How 8 & 9 Figure Fashion Brands Can Use Their Retail Stores to Increase Website Conversions and Sales

By Raphael Paulin-Daigle Founder and CEO of SplitBase

If your fashion brand has retail stores, you're sitting on an untapped source of insights that your GA4 dashboard will never surface, and a source of traffic that's already higher intent than anything your paid channels produce.

The brands pulling real lift from retail-to-web treat the store as a top-of-funnel acquisition and data-collection asset that feeds their site. Across our fashion and apparel client work, we've seen this approach deliver monthly lifts of 6 figures when implemented systematically. 

In this post, you'll learn how to gather those insights and turn them into changes that lift conversions and revenue.

First, set a goal. What do you need to get out of this?

The first step is to understand what you want to get out of your retail store visit and the interviews you're about to do.

Sure, the goal is to capture insights that generate A/B test ideas or lead to changes on your website that increase conversions or average order value. But what exactly are you looking to know? That question has to be clear before you walk in the door.

Before you begin, take a deep dive into your website analytics

You need to understand which areas of your website need the most attention. Are your product pages performing poorly, or is it the checkout? Which pages are hurting conversions?

If product pages are the issue, for example, you'll want to go into the store looking for the most frequent questions and concerns customers have. You'll want to understand how they decide whether to buy or not.

Are there in-store activities that facilitate sales that could be replicated online? That's what you want to know.

Analytics don't reveal everything (which is exactly why you do qualitative research)

You'll also want to understand how people perceive the brand and the value customers see in your products. Things that analytics won't tell you.

Ask yourself: what do we assume about the brand or the products for which we don't have a clear answer? What do we not know about what customers are thinking or saying when they shop?

Once this is clear and you know what you want to get out of your store visit, you'll be in a position to pick and formulate the right questions, and the quality of your insights will be much higher.

Take a few minutes to observe customers

When you want to understand how people navigate and interact with a website, you observe their mouse movements, clicks, and navigation using methods such as session recordings and user testing. These methods are immensely valuable for website designers, digital marketers, and optimizers.

But what about the bigger picture? What do you do when you want to understand how a customer decides to go from product to product, which products they like to compare, and the questions they have while shopping?
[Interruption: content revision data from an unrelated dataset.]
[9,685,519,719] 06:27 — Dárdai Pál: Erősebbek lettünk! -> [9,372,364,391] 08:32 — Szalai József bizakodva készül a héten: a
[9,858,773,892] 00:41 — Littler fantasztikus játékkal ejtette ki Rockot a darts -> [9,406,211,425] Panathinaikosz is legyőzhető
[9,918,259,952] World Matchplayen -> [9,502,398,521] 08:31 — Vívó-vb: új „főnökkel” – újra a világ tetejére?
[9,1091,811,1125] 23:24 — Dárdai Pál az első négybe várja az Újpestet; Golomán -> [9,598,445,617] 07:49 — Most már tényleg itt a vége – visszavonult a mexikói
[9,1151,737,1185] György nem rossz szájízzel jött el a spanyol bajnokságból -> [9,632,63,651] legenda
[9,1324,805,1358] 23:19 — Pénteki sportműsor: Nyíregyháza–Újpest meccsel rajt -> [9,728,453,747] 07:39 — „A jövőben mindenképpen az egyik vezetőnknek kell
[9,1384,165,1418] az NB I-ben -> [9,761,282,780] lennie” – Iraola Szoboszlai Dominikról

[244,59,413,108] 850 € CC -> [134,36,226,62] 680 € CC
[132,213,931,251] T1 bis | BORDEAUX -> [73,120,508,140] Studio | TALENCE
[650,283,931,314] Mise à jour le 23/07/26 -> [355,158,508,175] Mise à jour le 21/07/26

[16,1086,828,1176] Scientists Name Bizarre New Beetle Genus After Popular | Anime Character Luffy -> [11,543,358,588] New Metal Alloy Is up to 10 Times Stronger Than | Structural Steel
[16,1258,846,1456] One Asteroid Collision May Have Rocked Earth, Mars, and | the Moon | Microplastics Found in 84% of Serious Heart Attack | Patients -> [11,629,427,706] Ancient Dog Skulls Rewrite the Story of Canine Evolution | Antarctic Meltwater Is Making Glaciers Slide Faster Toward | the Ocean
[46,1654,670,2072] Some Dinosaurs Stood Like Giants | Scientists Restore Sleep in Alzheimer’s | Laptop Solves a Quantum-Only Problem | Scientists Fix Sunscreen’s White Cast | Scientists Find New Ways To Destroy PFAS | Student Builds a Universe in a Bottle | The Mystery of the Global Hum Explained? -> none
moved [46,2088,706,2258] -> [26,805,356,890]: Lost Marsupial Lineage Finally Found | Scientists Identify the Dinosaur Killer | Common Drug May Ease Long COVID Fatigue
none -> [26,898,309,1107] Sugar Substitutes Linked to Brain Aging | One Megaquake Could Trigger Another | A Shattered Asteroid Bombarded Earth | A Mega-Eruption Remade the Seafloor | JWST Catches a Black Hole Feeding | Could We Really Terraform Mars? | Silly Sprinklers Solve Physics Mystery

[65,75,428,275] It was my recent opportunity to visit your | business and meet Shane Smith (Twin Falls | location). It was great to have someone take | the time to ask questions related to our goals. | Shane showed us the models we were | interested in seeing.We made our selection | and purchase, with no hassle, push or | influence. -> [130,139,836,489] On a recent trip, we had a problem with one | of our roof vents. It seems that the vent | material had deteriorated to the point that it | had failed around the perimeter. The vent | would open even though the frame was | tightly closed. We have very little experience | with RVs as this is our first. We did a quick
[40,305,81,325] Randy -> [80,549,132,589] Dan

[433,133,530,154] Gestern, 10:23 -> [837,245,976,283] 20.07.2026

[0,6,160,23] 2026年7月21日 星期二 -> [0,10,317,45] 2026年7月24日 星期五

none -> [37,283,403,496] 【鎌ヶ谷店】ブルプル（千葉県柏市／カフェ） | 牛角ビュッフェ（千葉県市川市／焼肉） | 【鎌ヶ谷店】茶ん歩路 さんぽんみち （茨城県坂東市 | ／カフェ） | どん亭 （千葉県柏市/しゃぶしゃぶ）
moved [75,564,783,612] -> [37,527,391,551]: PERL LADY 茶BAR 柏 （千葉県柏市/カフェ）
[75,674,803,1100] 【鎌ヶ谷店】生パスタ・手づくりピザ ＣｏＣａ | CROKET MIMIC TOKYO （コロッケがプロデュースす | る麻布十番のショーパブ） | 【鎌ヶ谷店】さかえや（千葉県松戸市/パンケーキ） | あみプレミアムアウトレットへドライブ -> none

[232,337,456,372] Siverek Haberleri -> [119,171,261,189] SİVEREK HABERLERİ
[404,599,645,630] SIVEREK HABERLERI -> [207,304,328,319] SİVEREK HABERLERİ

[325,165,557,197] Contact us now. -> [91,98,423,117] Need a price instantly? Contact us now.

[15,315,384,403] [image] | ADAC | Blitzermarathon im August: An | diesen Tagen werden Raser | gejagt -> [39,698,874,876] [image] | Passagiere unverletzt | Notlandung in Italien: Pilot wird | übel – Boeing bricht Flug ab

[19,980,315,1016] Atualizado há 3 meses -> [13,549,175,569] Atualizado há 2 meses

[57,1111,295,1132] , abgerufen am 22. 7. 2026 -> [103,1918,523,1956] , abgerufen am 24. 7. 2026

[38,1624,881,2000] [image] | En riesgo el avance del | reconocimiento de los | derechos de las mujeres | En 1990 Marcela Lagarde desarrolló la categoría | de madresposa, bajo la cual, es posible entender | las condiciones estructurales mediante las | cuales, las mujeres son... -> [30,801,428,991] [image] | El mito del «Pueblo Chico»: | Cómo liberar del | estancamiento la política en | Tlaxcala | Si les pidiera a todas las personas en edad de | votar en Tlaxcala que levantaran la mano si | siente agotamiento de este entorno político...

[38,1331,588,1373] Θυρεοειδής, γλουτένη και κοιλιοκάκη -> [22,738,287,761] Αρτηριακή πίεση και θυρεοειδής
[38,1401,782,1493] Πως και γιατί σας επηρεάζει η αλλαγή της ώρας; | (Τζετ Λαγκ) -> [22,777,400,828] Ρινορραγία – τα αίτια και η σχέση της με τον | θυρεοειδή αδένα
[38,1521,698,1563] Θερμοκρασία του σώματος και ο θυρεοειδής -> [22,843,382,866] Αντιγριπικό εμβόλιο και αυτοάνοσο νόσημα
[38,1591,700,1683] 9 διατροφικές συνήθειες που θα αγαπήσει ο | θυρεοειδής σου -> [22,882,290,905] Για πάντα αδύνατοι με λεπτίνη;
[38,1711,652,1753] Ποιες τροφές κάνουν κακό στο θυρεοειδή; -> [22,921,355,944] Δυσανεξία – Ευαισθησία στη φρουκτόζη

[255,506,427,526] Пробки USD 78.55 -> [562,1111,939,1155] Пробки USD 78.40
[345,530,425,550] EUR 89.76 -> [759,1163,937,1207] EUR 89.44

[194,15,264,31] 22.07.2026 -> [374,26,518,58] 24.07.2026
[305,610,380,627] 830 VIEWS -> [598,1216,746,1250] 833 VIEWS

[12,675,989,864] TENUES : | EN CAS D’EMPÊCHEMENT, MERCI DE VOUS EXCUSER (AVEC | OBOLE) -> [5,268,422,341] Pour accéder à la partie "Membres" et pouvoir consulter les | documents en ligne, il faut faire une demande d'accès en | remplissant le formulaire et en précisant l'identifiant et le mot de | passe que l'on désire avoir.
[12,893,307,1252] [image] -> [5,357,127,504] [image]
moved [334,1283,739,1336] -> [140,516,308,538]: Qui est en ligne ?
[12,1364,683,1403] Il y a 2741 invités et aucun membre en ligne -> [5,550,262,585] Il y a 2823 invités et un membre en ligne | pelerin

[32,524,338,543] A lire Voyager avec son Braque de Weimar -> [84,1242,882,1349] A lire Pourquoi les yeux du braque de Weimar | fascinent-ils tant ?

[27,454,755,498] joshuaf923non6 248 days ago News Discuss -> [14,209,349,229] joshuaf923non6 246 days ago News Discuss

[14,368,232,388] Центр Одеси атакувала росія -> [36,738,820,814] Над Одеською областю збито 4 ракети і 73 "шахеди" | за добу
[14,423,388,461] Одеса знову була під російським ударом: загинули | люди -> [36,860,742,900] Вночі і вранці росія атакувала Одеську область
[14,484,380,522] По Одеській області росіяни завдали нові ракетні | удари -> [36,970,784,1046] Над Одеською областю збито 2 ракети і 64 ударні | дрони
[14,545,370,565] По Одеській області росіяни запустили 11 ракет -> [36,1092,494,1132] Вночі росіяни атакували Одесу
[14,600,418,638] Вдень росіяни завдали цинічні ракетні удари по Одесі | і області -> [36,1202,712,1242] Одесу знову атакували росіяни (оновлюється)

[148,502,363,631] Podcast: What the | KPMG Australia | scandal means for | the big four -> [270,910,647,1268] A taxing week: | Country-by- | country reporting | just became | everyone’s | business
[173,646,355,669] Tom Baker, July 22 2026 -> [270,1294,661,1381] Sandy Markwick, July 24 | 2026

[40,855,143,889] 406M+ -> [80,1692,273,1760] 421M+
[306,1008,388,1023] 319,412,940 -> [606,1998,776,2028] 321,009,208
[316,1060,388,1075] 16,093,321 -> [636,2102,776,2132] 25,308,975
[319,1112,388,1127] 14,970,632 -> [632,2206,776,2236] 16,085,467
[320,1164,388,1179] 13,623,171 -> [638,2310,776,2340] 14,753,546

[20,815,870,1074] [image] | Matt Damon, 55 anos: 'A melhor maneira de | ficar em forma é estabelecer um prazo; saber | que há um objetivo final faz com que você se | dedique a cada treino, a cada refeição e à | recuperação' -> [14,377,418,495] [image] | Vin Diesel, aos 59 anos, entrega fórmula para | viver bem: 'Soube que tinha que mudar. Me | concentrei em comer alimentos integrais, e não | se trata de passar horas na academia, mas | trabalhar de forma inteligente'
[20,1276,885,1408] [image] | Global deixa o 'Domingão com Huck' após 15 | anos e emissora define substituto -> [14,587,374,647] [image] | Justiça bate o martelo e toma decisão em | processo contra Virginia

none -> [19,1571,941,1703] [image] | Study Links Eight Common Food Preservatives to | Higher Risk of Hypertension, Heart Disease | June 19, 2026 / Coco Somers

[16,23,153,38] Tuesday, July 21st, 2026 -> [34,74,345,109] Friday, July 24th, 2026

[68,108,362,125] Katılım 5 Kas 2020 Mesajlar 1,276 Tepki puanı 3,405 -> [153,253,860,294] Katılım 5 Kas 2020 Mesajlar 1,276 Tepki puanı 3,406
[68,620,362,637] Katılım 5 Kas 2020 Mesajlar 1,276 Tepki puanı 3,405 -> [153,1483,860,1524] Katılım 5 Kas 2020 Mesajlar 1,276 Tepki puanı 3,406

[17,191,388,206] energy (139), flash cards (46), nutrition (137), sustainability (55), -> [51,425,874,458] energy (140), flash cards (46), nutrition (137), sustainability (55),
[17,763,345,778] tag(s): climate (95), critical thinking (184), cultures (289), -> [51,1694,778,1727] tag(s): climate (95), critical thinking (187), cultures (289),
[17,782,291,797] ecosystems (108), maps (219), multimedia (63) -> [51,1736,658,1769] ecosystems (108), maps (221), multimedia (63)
Sit somewhere in the store, observe customers, and take notes

This is the in-person equivalent of session recordings. It may not translate as directly to actionable website changes as the online methods do, but you may still observe interesting patterns in shopping behavior that you wouldn't have caught otherwise.

You don't know what you don't know, and this lets you get a peek at how people shop your brand in their natural habitat.

Interview store employees and store managers

If you had to pick one thing to do in your retail stores that would have the most impact on your website conversions, this is it.

Your store employees and managers talk with customers every single day. They answer questions, address doubts, listen to objections, and learn about your customers on a level that nobody sitting in an office can match. They're also experts at selling your products. They know what people are looking for and what to say to close the sale.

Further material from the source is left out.